(Records drawn from a dataset)
- Opening Delimiter -

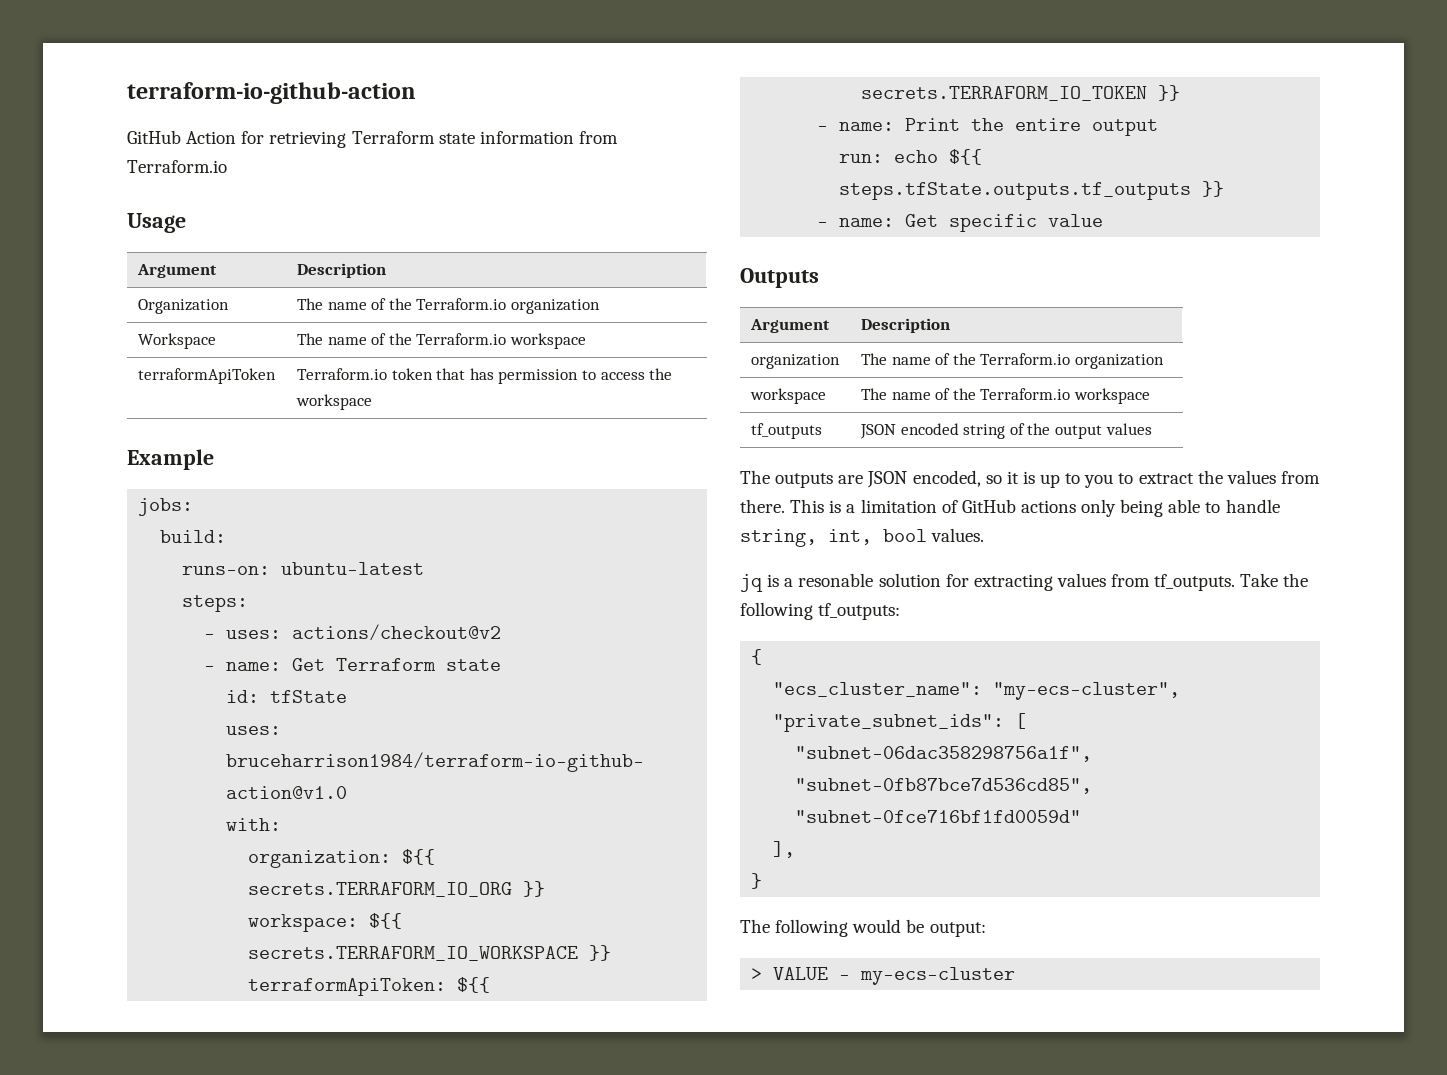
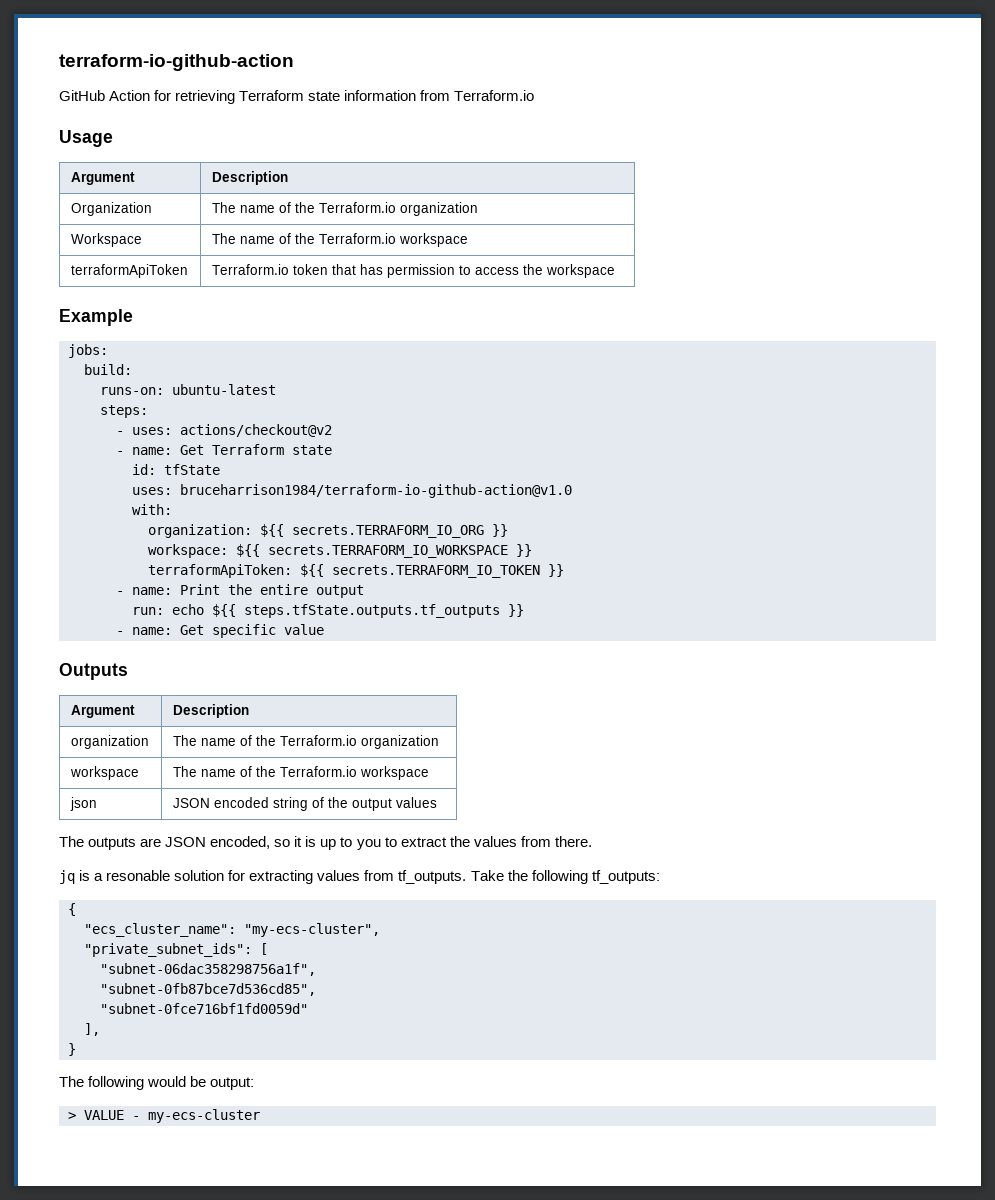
[750,423,822,439] tf_outputs -> [69,797,97,811] json
[790,499,1280,517] [740,528,985,547] This is a limitation of GitHub actions only being able to handle string, int, bool values. -> (592, 841) none

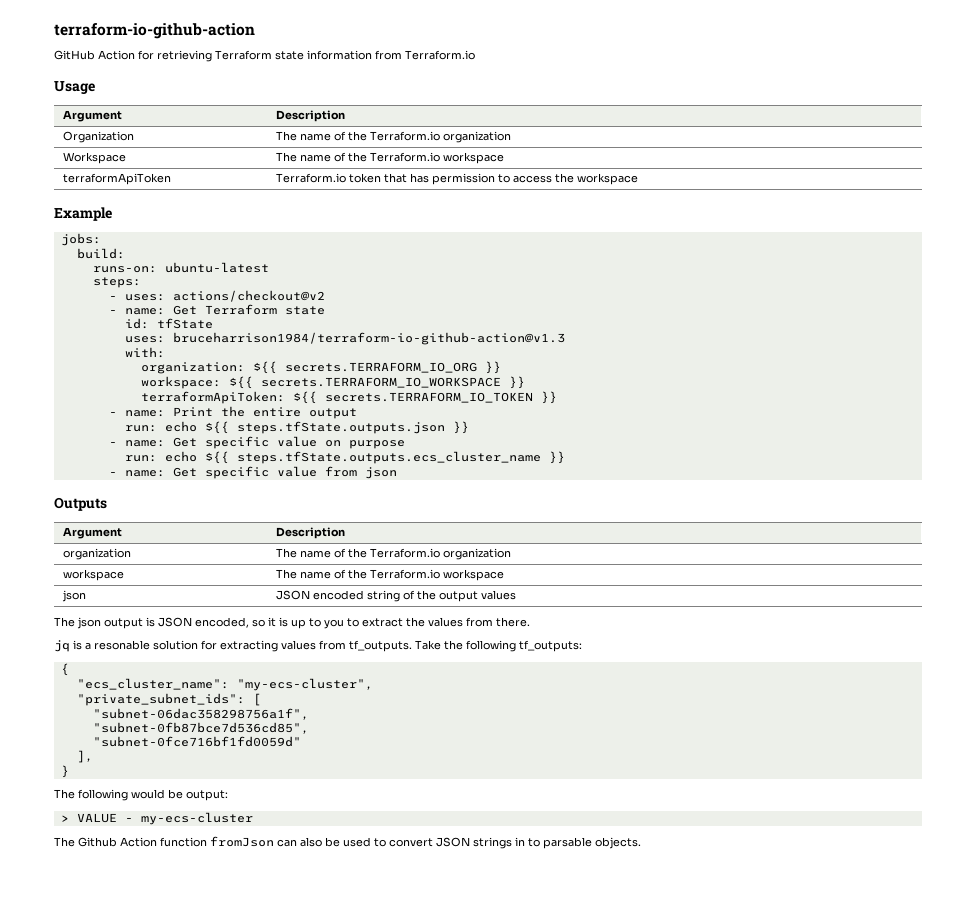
[180,484,572,498] bruceharrison1984/terraform-io-github-action@v1.0 -> [172,332,565,345] bruceharrison1984/terraform-io-github-action@v1.3
[244,604,524,618] [116,624,324,638] steps.tfState.outputs.tf_outputs }} // - name: Get specific value -> [236,421,469,434] [108,436,405,449] [124,451,565,464] [108,466,397,479] steps.tfState.outputs.json }} // - name: Get specific value on purpose // run: echo ${{ steps.tfState.outputs.ecs_cluster_name }} // - name: Get specific value from json
[88,837,162,850] outputs are -> [77,617,155,629] json output is
(260, 1116) none -> [54,836,641,849] // The Github Action function fromJson can also be used to convert JSON strings in to parsable objects.

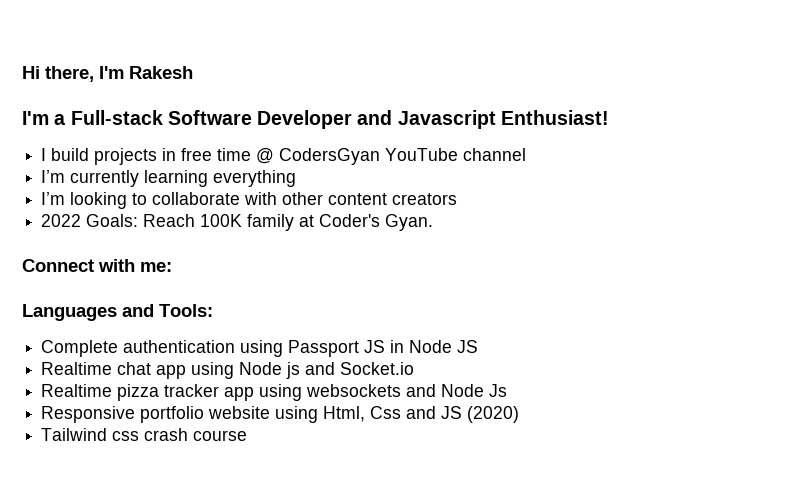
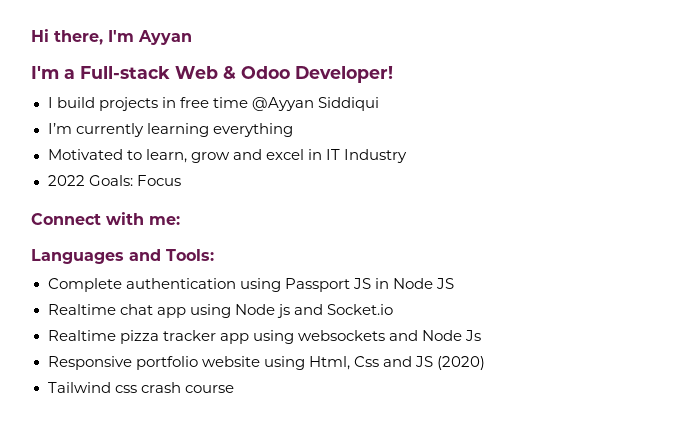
[129,66,193,79] Rakesh -> [138,30,192,45] Ayyan
[167,110,609,129] Software Developer and Javascript Enthusiast! -> [175,66,393,83] Web & Odoo Developer!
[256,148,527,165] @ CodersGyan YouTube channel -> [251,97,379,111] @Ayyan Siddiqui
[41,192,458,209] [41,214,434,231] I’m looking to collaborate with other content creators // 2022 Goals: Reach 100K family at Coder's Gyan. -> [47,149,407,163] [47,175,181,186] Motivated to learn, grow and excel in IT Industry // 2022 Goals: Focus

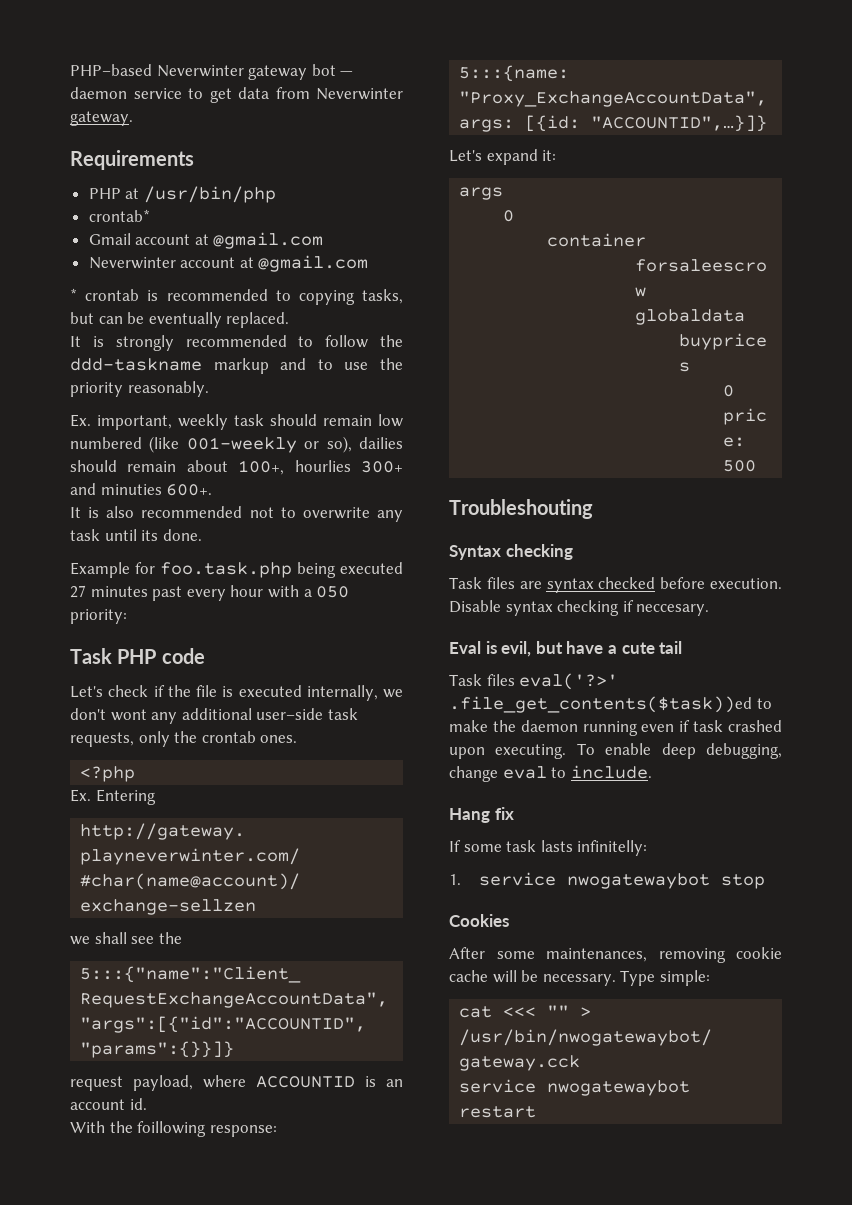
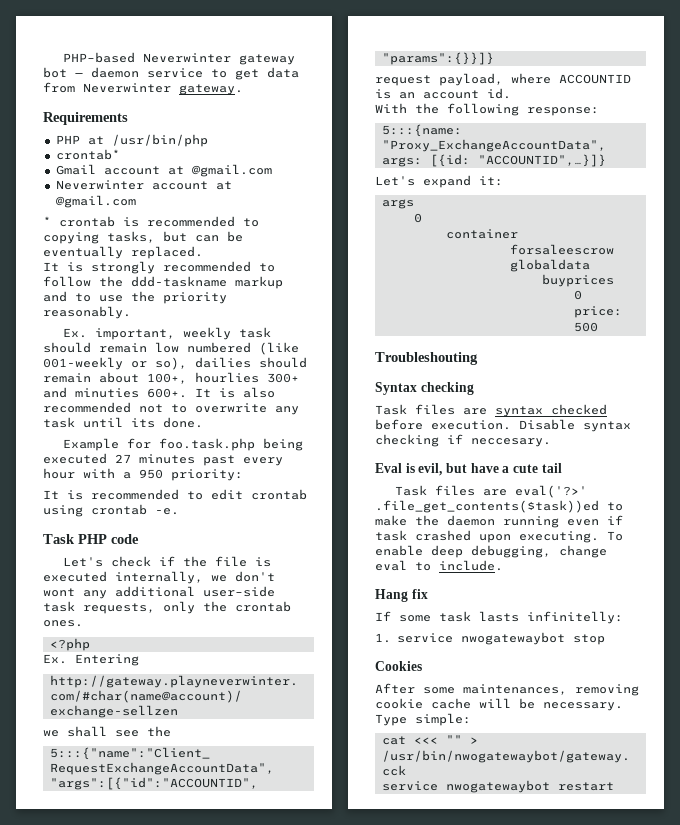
(213, 490) // -> (187, 393) none
[316,586,350,598] 050 -> [139,469,163,479] 950
(127, 616) none -> [43,489,307,500] [43,504,179,517] // It is recommended to edit crontab using crontab -e.
[137,1121,207,1137] foillowing -> [447,103,519,116] following
(515, 680) none -> [482,489,507,496] are

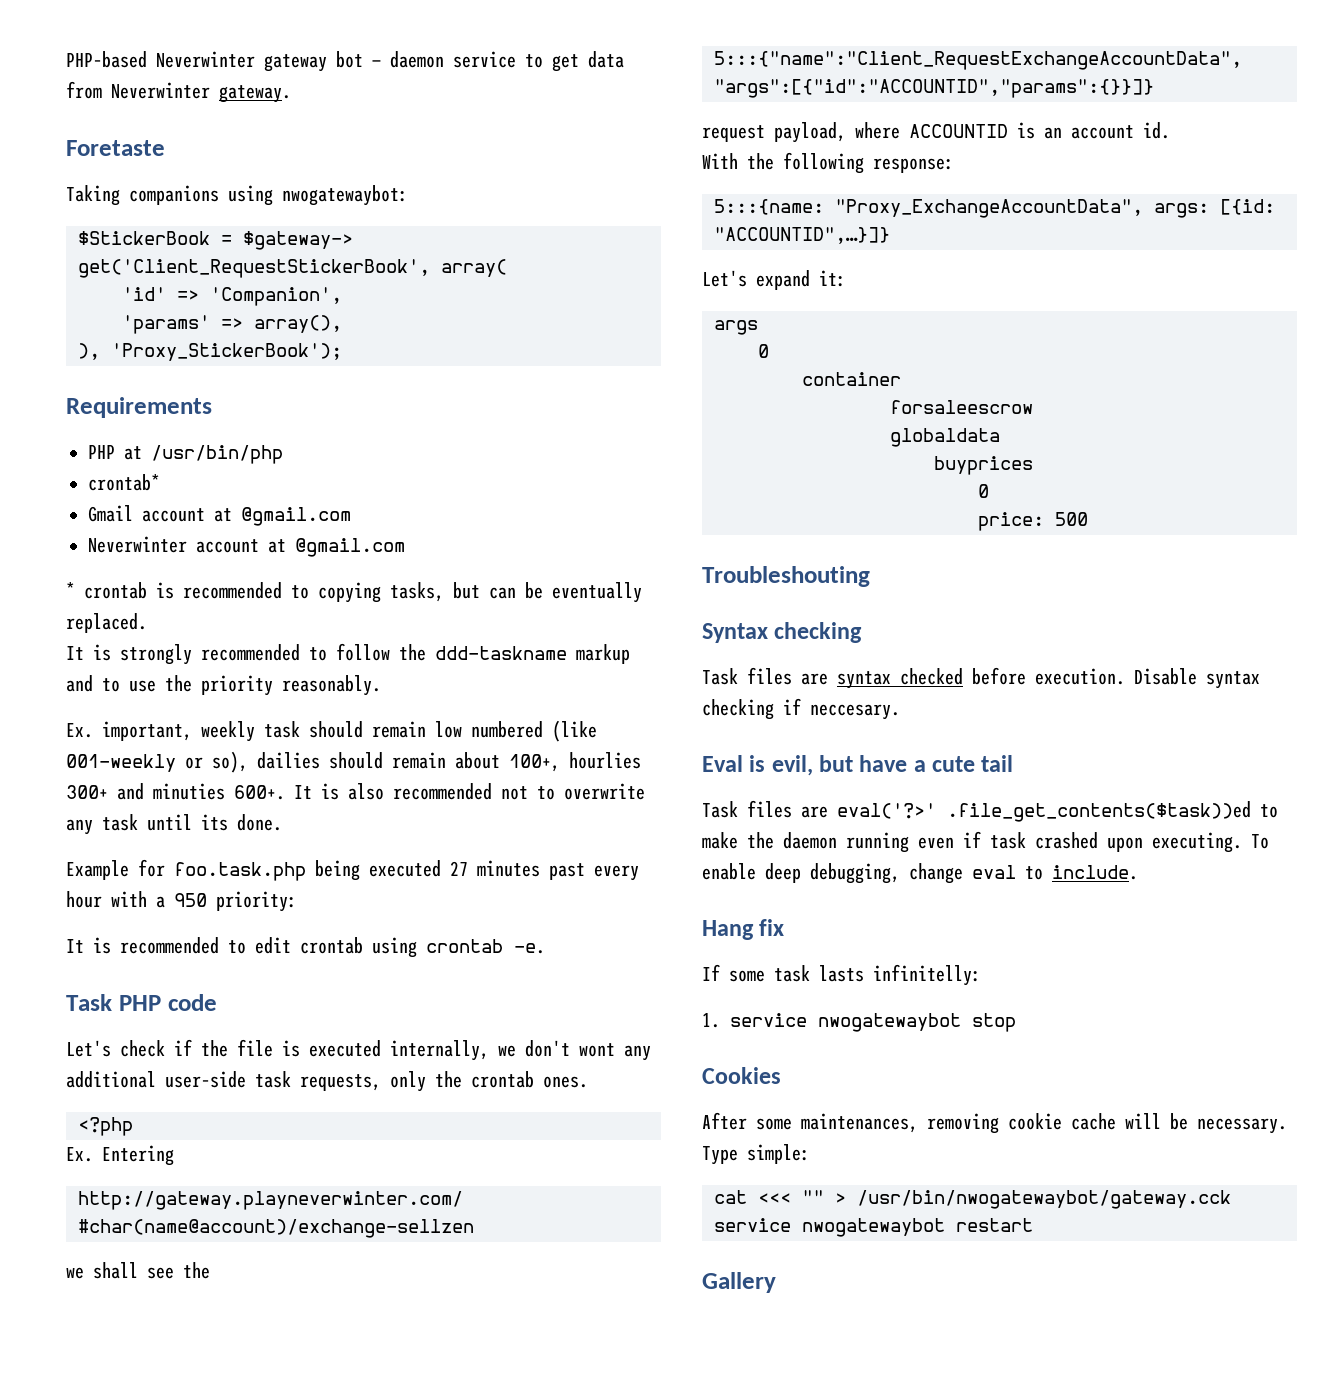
(243, 89) none -> [66,140,165,156] [66,185,408,206] [78,231,353,250] [78,259,507,278] [122,287,342,306] [122,315,342,334] [78,343,342,361] // Foretaste // Taking companions using nwogatewaybot: // $StickerBook = $gateway-> get('Client_RequestStickerBook', array( // 'id' => 'Companion', // 'params' => array(), // ), 'Proxy_StickerBook');
(614, 786) none -> [702,1272,776,1293] // Gallery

- Closing Delimiter -

# What you need to do:
The images in the entries above should be left out; please reproduce exactly the lines from the first through the one containing "[167,110,609,129] Software Developer".

# Result below:
[750,423,822,439] tf_outputs -> [69,797,97,811] json
[790,499,1280,517] [740,528,985,547] This is a limitation of GitHub actions only being able to handle string, int, bool values. -> (592, 841) none

[180,484,572,498] bruceharrison1984/terraform-io-github-action@v1.0 -> [172,332,565,345] bruceharrison1984/terraform-io-github-action@v1.3
[244,604,524,618] [116,624,324,638] steps.tfState.outputs.tf_outputs }} // - name: Get specific value -> [236,421,469,434] [108,436,405,449] [124,451,565,464] [108,466,397,479] steps.tfState.outputs.json }} // - name: Get specific value on purpose // run: echo ${{ steps.tfState.outputs.ecs_cluster_name }} // - name: Get specific value from json
[88,837,162,850] outputs are -> [77,617,155,629] json output is
(260, 1116) none -> [54,836,641,849] // The Github Action function fromJson can also be used to convert JSON strings in to parsable objects.

[129,66,193,79] Rakesh -> [138,30,192,45] Ayyan
[167,110,609,129] Software Developer and Javascript Enthusiast! -> [175,66,393,83] Web & Odoo Developer!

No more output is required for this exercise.